I did not map any IRQs, because I thought I have read some time ago, that the PIC must be enabled first before it fires IRQs... Thats wrong I see.
So I think thats the reason.
I have no IDT handler for IRQs -> #DF.
So many hours of debugging because of such a stupid thing
Thank you all and sorry for taking your time for such a **** "problem"...
Re: Paging - strange(?) problem
Posted: Tue Jul 22, 2014 9:40 am
by begin
Hey guys I am already back again
Next problem about paging. I am trying to map virtual address 0x0 to physical address 0x0.
This is my code (actually it is the visual studio version which I use for debugging):
Code: Select all
// ...
#define PG_PSZ 4096 // page size
#define PG_EPT 512 // entries per table
// ...
pg_pml4 = (PML4T*)_aligned_malloc(sizeof(PML4T) * PG_EPT, PG_PSZ);
memset(pg_pml4, 0, sizeof(PML4T) * PG_EPT);
// ...
map(0, 0);
// ...
bool map(uint32_t V, uint32_t P){
uint64_t va = V;
uint32_t off_idx = va & 0xfff;
va >>= 12;
uint32_t pt_idx = va & 0x1ff;
va >>= 9;
uint32_t pdt_idx = va & 0x1ff;
va >>= 9;
uint32_t pdpt_idx = va & 0x1ff;
va >>= 9;
uint32_t pmlt4_idx = va & 0x1ff;
PML4T* pml4e = &pg_pml4[pmlt4_idx];
if (!pml4e->PhysAddr){
pml4e->PhysAddr = (uint32_t)_aligned_malloc(sizeof(PDPT) * PG_EPT, PG_PSZ);
if (!pml4e->PhysAddr)
return false;
memset((void*)(uint32_t)pml4e->PhysAddr, 0, sizeof(PDPT) * PG_EPT);
}
pml4e->P = pml4e->RW = 1;
PDPT* pdpt = (PDPT*)(uint32_t)pml4e->PhysAddr;
PDPT* pdpte = &pdpt[pdpt_idx];
if (!pdpte->PhysAddr){
pdpte->PhysAddr = (uint32_t)_aligned_malloc(sizeof(PDT) * PG_EPT, PG_PSZ);
if (!pdpte->PhysAddr)
return false;
memset((void*)(uint32_t)pdpte->PhysAddr, 0, sizeof(PDT) * PG_EPT);
}
pdpte->P = pdpte->RW = 1;
PDT* pdt = (PDT*)(uint32_t)pdpte->PhysAddr;
PDT* pdte = &pdt[pdt_idx];
if (!pdte->PhysAddr){
pdte->PhysAddr = (uint32_t)_aligned_malloc(sizeof(PT) * PG_EPT, PG_PSZ);
if (!pdte->PhysAddr)
return false;
memset((void*)(uint32_t)pdte->PhysAddr, 0, sizeof(PT) * PG_EPT);
}
pdte->P = pdte->RW = 1;
PT* pt = (PT*)(uint32_t)pdte->PhysAddr;
PT* pte = &pt[pt_idx];
pte->P = pte->RW = 1;
pte->PhysAddr = P;
}
- All paging struct have the right size (8 bytes)

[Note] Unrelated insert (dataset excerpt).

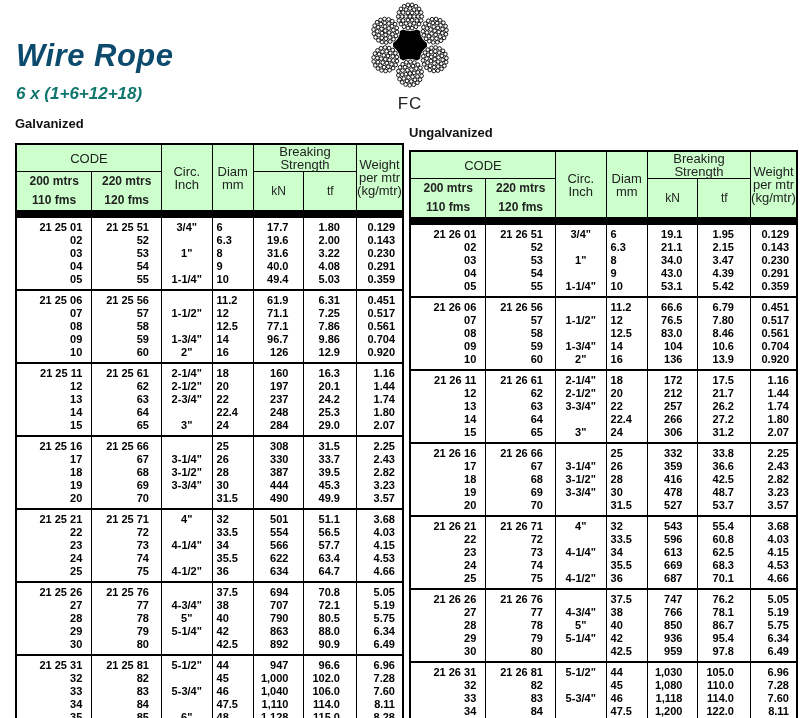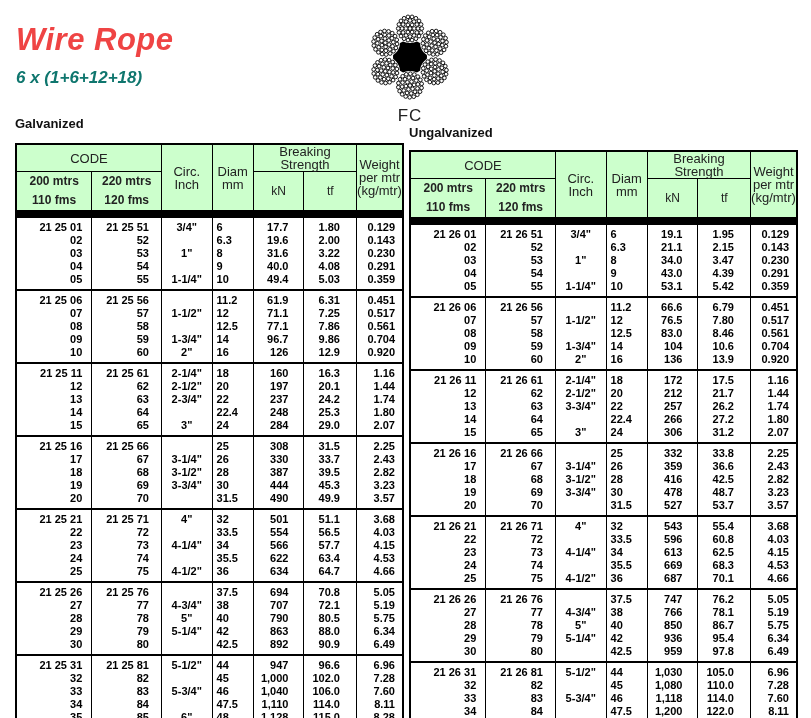"Wire Rope" .main-title { color: #ef4444 -> #0c4a6e; margin-top: none -> 16px }
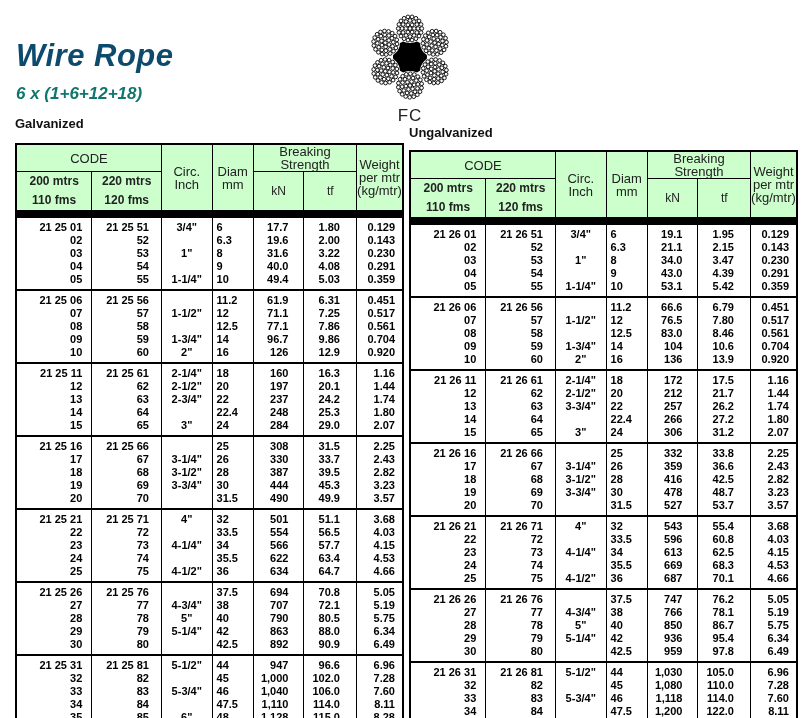"FC" .rope-block { top: 12px -> 0 }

- memory allocation does not fail
Then I finally break after enabling paginging (set bit in CR0) to do not crash because I did not map any other page than page 0x0.

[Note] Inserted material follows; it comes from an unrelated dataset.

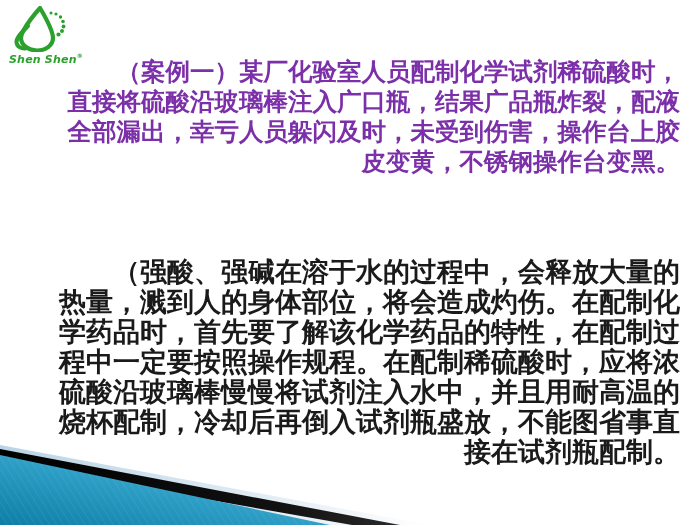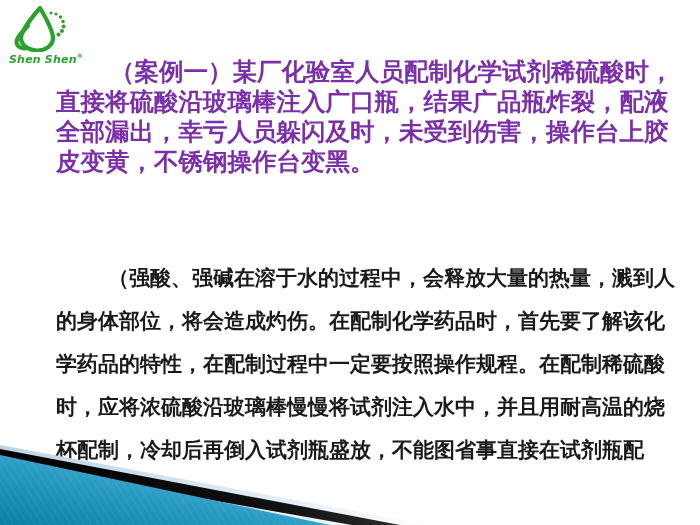"（案例一）某厂化验室人员配制化学试剂稀硫酸时，直接将硫酸沿玻璃棒注入广口瓶，结果" .para { text-align: none -> right }
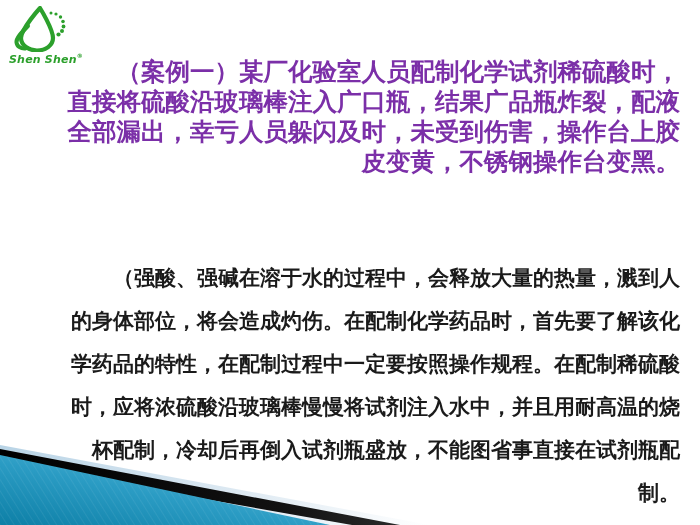"（强酸、强碱在溶于水的过程中，会释放大量的热量，溅到人的身体部位，将会造成灼伤。" .para-note { font-size: 21px -> 27px; line-height: 43px -> 30px }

I use the bochs "page 0x0" command to view the mapping.
But bochs says:
<bochs:7> page 0
PML4: 0x0000000106000003 ps a pcd pwt S W P
// 0x106000 is pml4e->PhysAddr
PDPE: 0xffffffffffffffff XD PS G PAT D A PCD PWT U W P
physical address not available for linear 0x0000000000000000
I read Intels 64 and IA-32 Architecture Manual - which part did I misunderstand?
And thank you again guys